Existing spatial MLLMs often fuse 3D signals into every input, even when the task can be solved from standard 2D visual cues. GeoSense separates geometry into an on-demand channel and trains the model to emit an internal trigger, <vggt>, only when geometric information is necessary for the reasoning step.

56.6 Spatial benchmark average reported for GeoSense.

55.9 Overall average across spatial and general visual tasks.

35.68% Average geometry activation rate in the adaptive ablation setting.

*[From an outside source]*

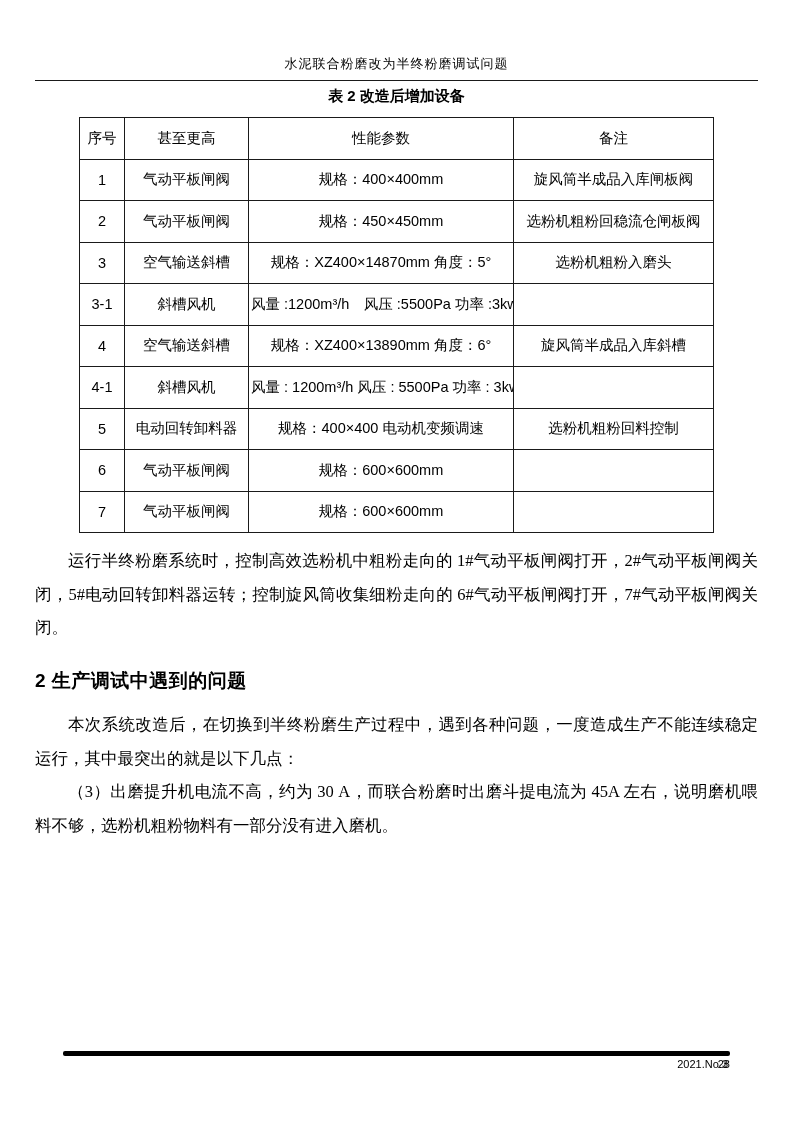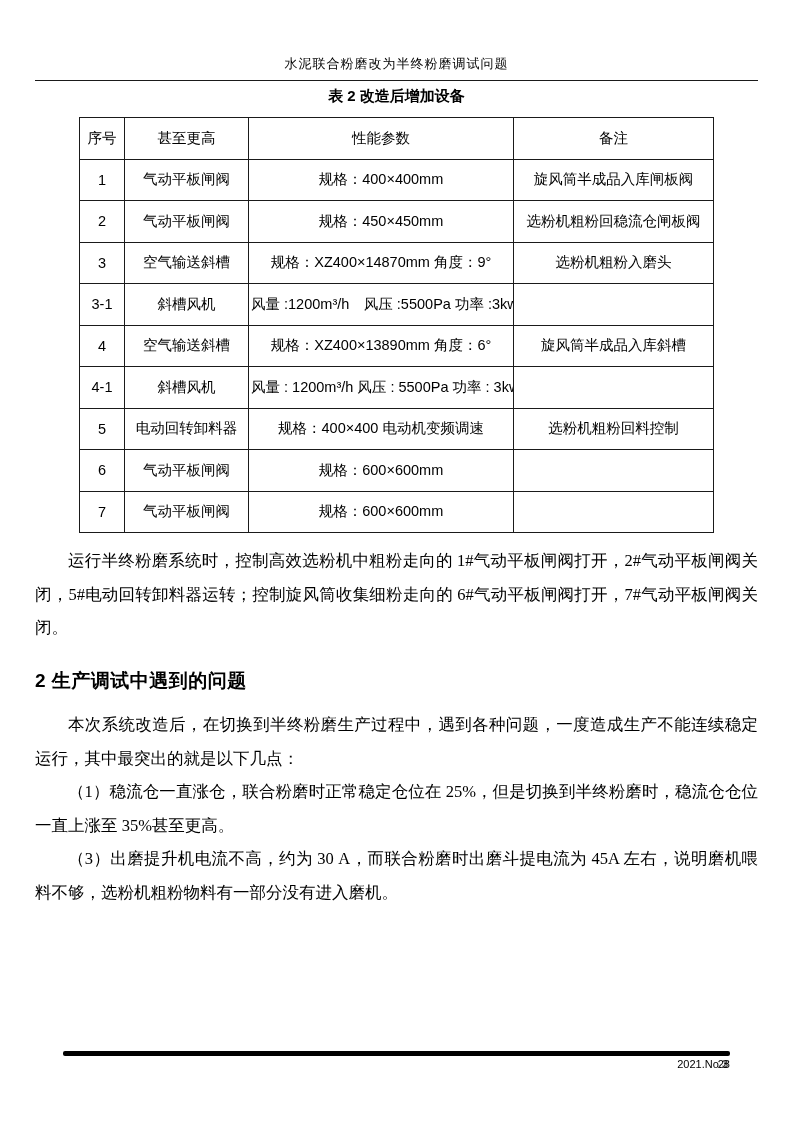"规格：XZ400×14870mm 角度：9°" td { text: 9 -> 5 }
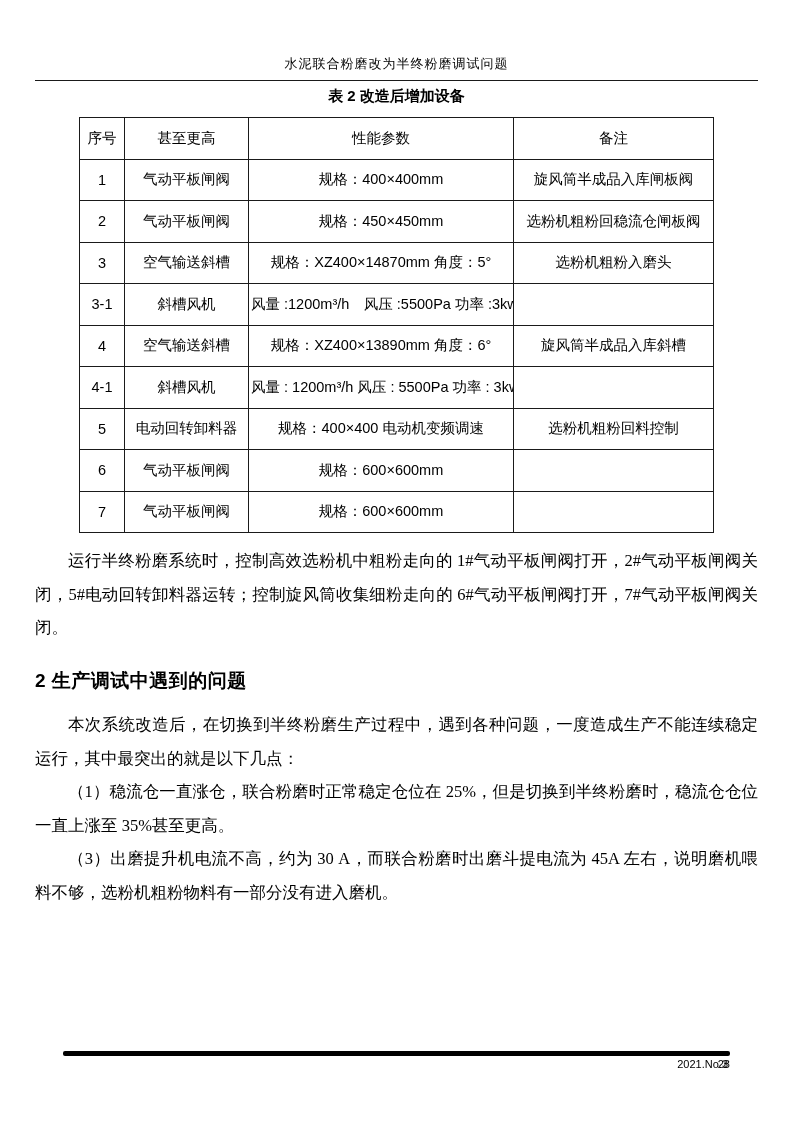"（1）稳流仓一直涨仓，联合粉磨时正常稳定仓位在" p.para { html: <p>（1）稳流仓一直涨仓，联合粉磨时正常稳定仓位在 25%，但是切换到半终粉磨时，稳流仓仓位一直上涨至 35%甚至更高。</p> -> none }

117K Task-aware samples used to teach geometry activation and suppression.

Method

A decoupled architecture with an internal sense decision.

Separate geometry channel

GeoSense keeps the 2D visual encoder and the 3D geometry encoder as separate feature sources, avoiding always-on element-wise fusion.

Two-stage training

Alignment training first makes projected geometry tokens interpretable, then spatial-aware SFT teaches the model when to request them.

Adaptive inference

If the model emits <vggt>, it performs a geometry-aware second pass. Otherwise, it preserves native 2D visual reasoning.

GeoSense architecture overview — Architecture overview. The model first reasons from text and 2D visual tokens, then requests 3D geometry embeddings only when the internal decision indicates insufficiency.

Results

Spatial gains without collapsing general visual reasoning.

GeoSense is evaluated across spatial reasoning benchmarks and general multimodal reasoning benchmarks. The reported comparison emphasizes both spatial improvement and robustness when geometry is unnecessary.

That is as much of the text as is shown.